■ About this exercise
Among the records, which lines hold the word "color"? Pick them out.

■ Records to process
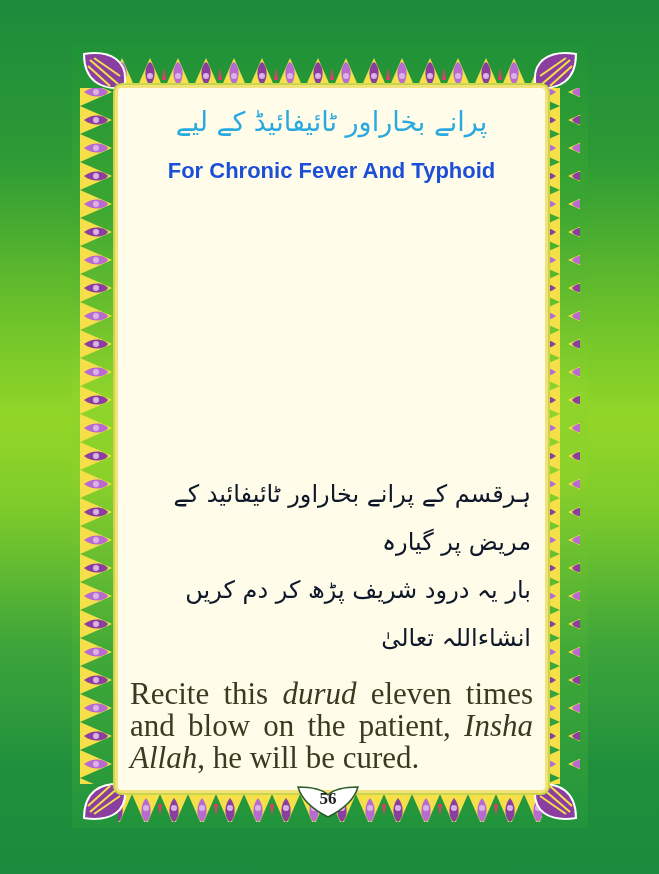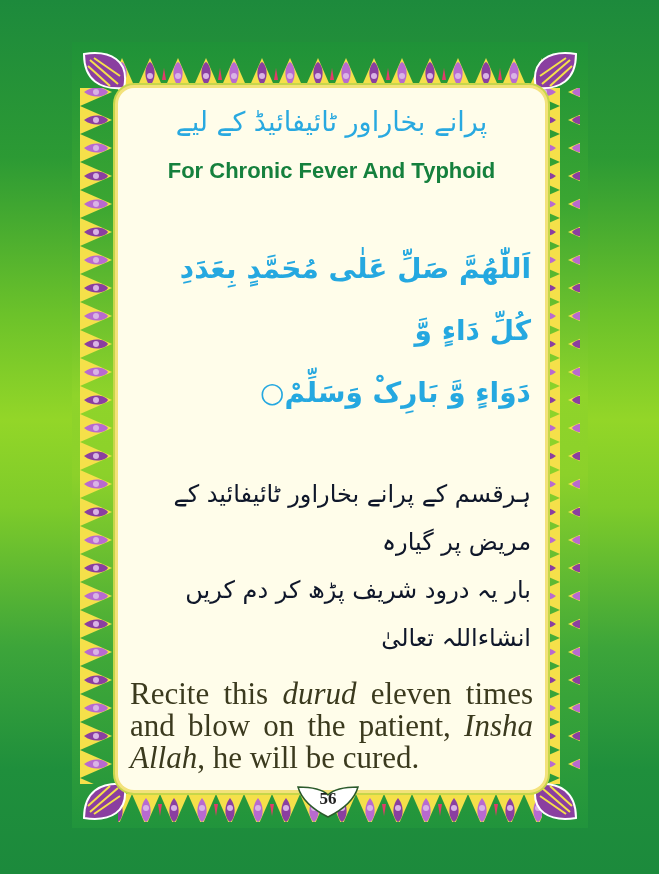--- a/index.html
+++ b/index.html
@@ -13,29 +13,29 @@
     background: linear-gradient(to bottom, #1f9238 0%, #3aa532 20%, #8fd42a 45%, #8cd12a 55%, #40a838 78%, #21943c 100%);
   }
   .frame {
     position: absolute; left: 80px; top: 50px; width: 500px; height: 772px;
   }
   .frame svg { position: absolute; left: 0; top: 0; }
   .page {
     position: absolute; left: 118px; top: 88px; width: 427px; height: 702px;
     background: #fffdea;
     box-shadow: 0 0 0 3px #f3e27a, 0 0 0 5px #c7d64a;
-    border-radius: 16px;
+    border-radius: 4px;
   }
   .urdu-title {
     position: absolute; left: 0; right: 0; top: 18px; text-align: center;
     color: #29a9e0; font-size: 27px; direction: rtl; font-family: "DejaVu Sans", sans-serif;
   }
   .en-title {
     position: absolute; left: 0; right: 0; top: 70px; text-align: center;
-    color: #15803d; font-weight: bold; font-size: 22px;
+    color: #1d4ed8; font-weight: bold; font-size: 22px;
     font-family: "Liberation Sans", sans-serif;
   }
   .arabic {
     position: absolute; left: 14px; right: 14px; top: 150px;
     direction: rtl; text-align: right; color: #25a8e0;
     font-size: 28px; line-height: 62px; font-family: "DejaVu Sans", sans-serif; font-weight: bold;
   }
   .urdu-body {
     position: absolute; left: 14px; right: 14px; top: 382px;
     direction: rtl; text-align: right; color: #0f172a;
@@ -106,24 +106,20 @@
       <path d="M496 768 C470 772 450 762 456 734 C480 732 496 742 496 768 Z" fill="#8a3fa0" stroke="#ffffff" stroke-width="2"></path>
       <path d="M490 762 L462 738 M486 764 L460 746 M492 756 L470 736" stroke="#f5e04a" stroke-width="2"></path>
     </g>
   </svg>
 </div>
 
 <div class="page">
   <div class="urdu-title">پرانے بخاراور ٹائیفائیڈ کے لیے</div>
   <div class="en-title">For Chronic Fever And Typhoid</div>
 
-  <div class="arabic">
-    <div>اَللّٰھُمَّ صَلِّ عَلٰی مُحَمَّدٍ بِعَدَدِ کُلِّ دَاءٍ وَّ</div>
-    <div>دَوَاءٍ وَّ بَارِکْ وَسَلِّمْ○</div>
-  </div>
 
   <div class="urdu-body">
     <div>ہرقسم کے پرانے بخاراور ٹائیفائید کے مریض پر گیارہ</div>
     <div>بار یہ درود شریف پڑھ کر دم کریں انشاءاللہ تعالیٰ</div>
   </div>
 
   <div class="en-body"><span>Recite this </span><i>durud</i><span> eleven times and blow on the patient, </span><i>Insha Allah</i><span>, he will be cured.</span></div>
 </div>
 
 <div class="page-badge">

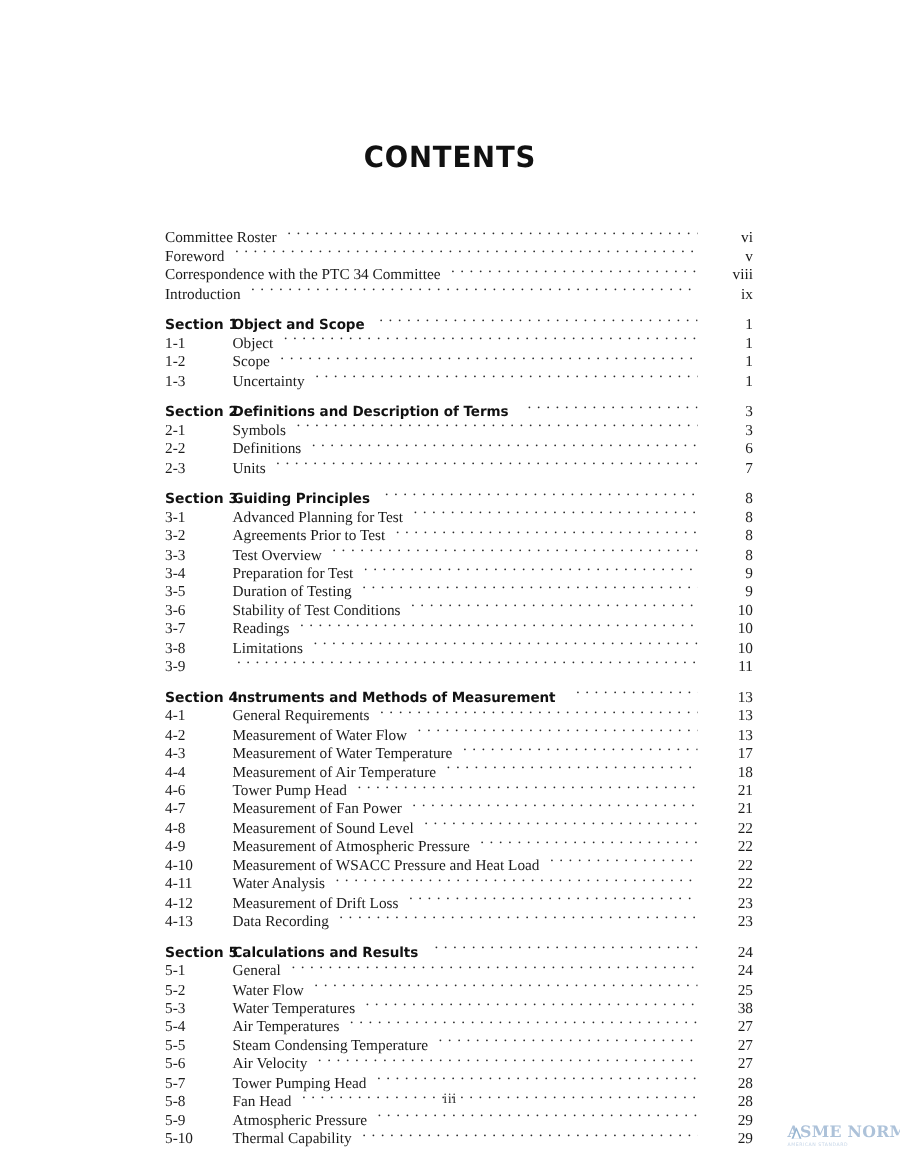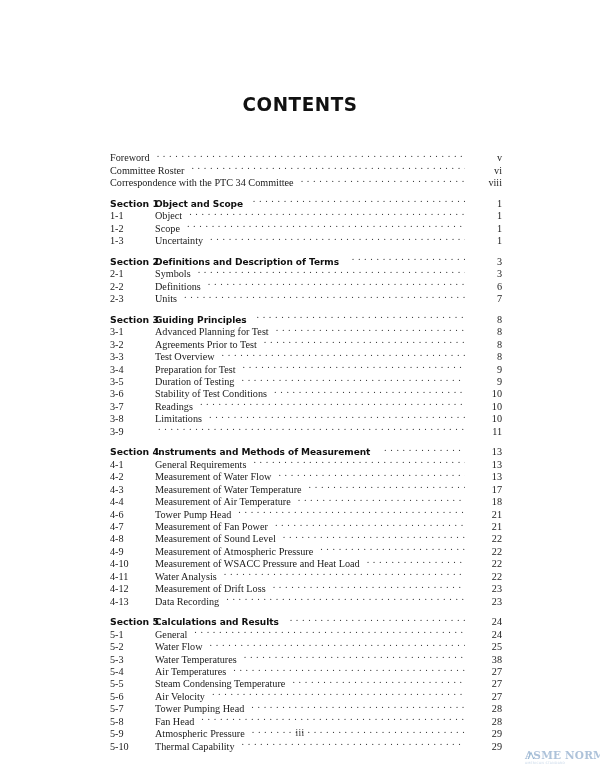--- a/index.html
+++ b/index.html
@@ -163,33 +163,38 @@
 </style>
 </head>
 <body>
 
 <div class="page">
 
   <div class="contents-title">CONTENTS</div>
 
   <div class="toc">
       <div class="row front">
+        <span class="label">Committee Roster</span>
+        <span class="leader"></span>
+        <span class="pageno">vi</span>
+      </div>
+      <div class="row front">
         <span class="label">Foreword</span>
         <span class="leader"></span>
         <span class="pageno">v</span>
-      </div>
-      <div class="row front">
-        <span class="label">Committee Roster</span>
-        <span class="leader"></span>
-        <span class="pageno">vi</span>
       </div>
       <div class="row front">
         <span class="label">Correspondence with the PTC 34 Committee</span>
         <span class="leader"></span>
         <span class="pageno">viii</span>
+      </div>
+      <div class="row front">
+        <span class="label">Introduction</span>
+        <span class="leader"></span>
+        <span class="pageno">ix</span>
       </div>
       <div class="row section gap-before">
         <span class="sec-num">Section 1</span>
         <span class="sec-head">Object and Scope</span>
         <span class="leader"></span>
         <span class="pageno">1</span>
       </div>
       <div class="row">
         <span class="num">1-1</span>
         <span class="label">Object</span>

■ Result for this task
     color: #29a9e0; font-size: 27px; direction: rtl; font-family: "DejaVu Sans", sans-serif;
-    color: #15803d; font-weight: bold; font-size: 22px;
+    color: #1d4ed8; font-weight: bold; font-size: 22px;
     direction: rtl; text-align: right; color: #25a8e0;
     direction: rtl; text-align: right; color: #0f172a;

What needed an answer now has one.